Create Binary response for dead top

data$top.dieback[data$reclassified.tree.canopy.symptoms=="Dead Top"] <- "Yes"
data$top.dieback[data$reclassified.tree.canopy.symptoms!="Dead Top"] <- "No"
data$top.dieback <- as.factor(data$top.dieback)
levels(data$top.dieback)
## [1] "No"  "Yes"
summary(data$top.dieback)
##   No  Yes 
## 1217  118

Create Binary response for thinning

data$thinning[data$reclassified.tree.canopy.symptoms=="Thinning Canopy"] <- "Yes"
data$thinning[data$reclassified.tree.canopy.symptoms!="Thinning Canopy"] <- "No"
data$thinning <- as.factor(data$thinning)
levels(data$thinning)
## [1] "No"  "Yes"
summary(data$thinning)
##   No  Yes 
## 1159  176

Create Binary response for dead

data$dead[data$reclassified.tree.canopy.symptoms=="Tree is Dead"] <- "Yes"
data$dead[data$reclassified.tree.canopy.symptoms!="Tree is Dead"] <- "No"
data$dead <- as.factor(data$dead)
levels(data$dead)
## [1] "No"  "Yes"
summary(data$dead)
##   No  Yes 
## 1280   55

Mutate Merged Data

Convert Percent to Proportion

data <- data %>% mutate(field.dieback.prop = (field.dieback.percent/100))

Filter Merged Data

Filter trees wihtout temperature data

daily.error <- data %>% filter(is.na(data$mean.temp.daily))

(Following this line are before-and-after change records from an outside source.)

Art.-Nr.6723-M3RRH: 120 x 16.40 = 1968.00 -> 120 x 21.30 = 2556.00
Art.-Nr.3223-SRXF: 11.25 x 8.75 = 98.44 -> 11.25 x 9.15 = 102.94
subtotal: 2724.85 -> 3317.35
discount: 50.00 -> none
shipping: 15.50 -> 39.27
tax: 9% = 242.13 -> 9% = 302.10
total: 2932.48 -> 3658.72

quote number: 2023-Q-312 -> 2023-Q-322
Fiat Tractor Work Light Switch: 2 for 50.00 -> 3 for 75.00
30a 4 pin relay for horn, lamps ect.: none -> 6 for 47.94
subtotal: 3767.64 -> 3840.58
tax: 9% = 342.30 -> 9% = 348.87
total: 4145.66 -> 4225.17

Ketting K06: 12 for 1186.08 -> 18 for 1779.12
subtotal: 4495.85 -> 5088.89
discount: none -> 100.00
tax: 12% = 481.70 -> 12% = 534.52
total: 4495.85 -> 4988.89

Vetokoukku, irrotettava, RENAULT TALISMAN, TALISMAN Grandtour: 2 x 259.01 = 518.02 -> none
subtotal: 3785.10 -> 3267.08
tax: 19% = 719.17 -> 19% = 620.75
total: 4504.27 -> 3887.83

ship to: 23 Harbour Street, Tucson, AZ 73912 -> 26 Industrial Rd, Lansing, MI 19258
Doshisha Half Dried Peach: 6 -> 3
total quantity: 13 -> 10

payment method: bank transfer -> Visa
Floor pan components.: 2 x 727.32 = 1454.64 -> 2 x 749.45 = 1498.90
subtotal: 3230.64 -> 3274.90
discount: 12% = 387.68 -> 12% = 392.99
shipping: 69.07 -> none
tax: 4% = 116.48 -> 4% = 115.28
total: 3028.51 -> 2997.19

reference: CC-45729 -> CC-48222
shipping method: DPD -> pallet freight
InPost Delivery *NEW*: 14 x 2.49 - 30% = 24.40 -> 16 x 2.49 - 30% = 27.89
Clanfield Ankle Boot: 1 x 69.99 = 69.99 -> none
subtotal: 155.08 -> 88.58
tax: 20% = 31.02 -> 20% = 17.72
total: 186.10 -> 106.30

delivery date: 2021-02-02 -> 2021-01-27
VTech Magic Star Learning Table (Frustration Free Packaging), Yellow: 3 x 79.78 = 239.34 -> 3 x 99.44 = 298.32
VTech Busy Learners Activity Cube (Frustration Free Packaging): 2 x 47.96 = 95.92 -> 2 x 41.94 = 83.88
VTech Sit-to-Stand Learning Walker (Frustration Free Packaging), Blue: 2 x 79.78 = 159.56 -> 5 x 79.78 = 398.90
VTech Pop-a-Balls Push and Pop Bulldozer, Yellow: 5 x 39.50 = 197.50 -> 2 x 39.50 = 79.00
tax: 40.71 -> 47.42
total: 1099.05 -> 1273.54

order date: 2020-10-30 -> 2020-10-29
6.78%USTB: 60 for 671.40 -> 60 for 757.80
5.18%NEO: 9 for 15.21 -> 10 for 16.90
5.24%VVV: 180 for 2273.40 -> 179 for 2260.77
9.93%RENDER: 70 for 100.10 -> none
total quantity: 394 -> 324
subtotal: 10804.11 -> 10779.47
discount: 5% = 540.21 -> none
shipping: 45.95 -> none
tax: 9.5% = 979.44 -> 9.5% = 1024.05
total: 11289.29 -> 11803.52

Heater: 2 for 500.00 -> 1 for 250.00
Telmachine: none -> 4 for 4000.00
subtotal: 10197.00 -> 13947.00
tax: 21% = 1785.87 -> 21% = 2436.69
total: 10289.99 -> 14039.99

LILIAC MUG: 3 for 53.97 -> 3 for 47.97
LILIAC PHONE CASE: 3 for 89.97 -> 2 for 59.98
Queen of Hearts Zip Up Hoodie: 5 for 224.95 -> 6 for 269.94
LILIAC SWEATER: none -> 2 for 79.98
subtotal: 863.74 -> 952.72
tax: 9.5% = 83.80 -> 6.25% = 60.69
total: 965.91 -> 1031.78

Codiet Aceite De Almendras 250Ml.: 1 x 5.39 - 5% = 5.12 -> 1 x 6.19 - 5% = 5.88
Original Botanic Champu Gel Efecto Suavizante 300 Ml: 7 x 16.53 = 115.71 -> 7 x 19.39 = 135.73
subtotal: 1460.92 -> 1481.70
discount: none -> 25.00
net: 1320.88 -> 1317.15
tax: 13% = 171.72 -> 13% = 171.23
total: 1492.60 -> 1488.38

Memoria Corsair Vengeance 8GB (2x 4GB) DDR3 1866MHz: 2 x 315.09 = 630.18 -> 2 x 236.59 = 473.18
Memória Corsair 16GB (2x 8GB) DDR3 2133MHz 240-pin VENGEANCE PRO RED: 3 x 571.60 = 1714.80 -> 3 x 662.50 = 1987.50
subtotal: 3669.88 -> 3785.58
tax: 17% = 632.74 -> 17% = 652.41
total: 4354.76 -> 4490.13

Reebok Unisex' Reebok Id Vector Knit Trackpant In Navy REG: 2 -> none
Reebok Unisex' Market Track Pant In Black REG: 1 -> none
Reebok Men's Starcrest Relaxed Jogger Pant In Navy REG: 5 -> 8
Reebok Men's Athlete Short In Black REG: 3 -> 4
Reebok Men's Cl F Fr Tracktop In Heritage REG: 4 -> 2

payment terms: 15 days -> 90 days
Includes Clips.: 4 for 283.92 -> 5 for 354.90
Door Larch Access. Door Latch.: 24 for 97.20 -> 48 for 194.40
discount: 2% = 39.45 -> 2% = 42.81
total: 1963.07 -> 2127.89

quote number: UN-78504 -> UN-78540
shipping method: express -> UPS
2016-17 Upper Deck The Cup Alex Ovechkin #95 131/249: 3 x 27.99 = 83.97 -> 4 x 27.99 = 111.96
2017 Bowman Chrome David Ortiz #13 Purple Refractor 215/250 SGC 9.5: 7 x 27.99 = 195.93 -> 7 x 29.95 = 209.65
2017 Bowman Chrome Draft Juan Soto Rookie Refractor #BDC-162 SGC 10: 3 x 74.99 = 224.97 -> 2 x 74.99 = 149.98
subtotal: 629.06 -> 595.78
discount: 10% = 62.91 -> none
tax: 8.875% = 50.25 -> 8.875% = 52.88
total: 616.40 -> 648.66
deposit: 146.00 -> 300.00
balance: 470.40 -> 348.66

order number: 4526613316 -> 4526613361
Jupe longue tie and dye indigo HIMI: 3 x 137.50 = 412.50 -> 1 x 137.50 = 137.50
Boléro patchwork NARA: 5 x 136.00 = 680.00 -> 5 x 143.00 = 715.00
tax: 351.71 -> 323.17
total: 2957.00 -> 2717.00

33 trees did not have temperature data and were filtered out.

Remove other species

A few observations were not identified to species or were determined to be other species by the iNat community.

levels(as.factor(data$scientific_name))
##  [1] ""                          "Callitropsis nootkatensis"
##  [3] "Chamaecyparis lawsoniana"  "Cupressaceae"             
##  [5] "Cupressoideae"             "Pinales"                  
##  [7] "Plantae"                   "Pseudotsuga menziesii"    
##  [9] "Sequoia sempervirens"      "Thuja plicata"            
## [11] "Tracheophyta"
other.species <- data %>% filter(scientific_name!="Thuja plicata") %>% droplevels()
data <- data %>% filter(scientific_name=="Thuja plicata") %>% droplevels()

41 observations were identified as other species by the iNaturalist community or were not identified to species.

Remove outliers

Afternoon temperature had a handful of weird observations with less than -8 degrees from mean.

ggplot(data,aes(dist.from.mean.af,field.dieback.percent))+geom_point()+theme_bw()
## Warning: Removed 33 rows containing missing values or values outside the scale range
## (`geom_point()`).

Three trees were removed becasue they came from areas at less than 8 degrees F lower than the mean. Perhaps the geo-references were off.

data <- data %>% filter(dist.from.mean.af>(-8))

Export Modified Data

write.csv(data,file="./urban-data-modified.csv")

urban-data-modified.csv

Please use this data in analyses. Please make any changes or corrections to the data in this R markdown so everyone is using the same dataset in the analyses.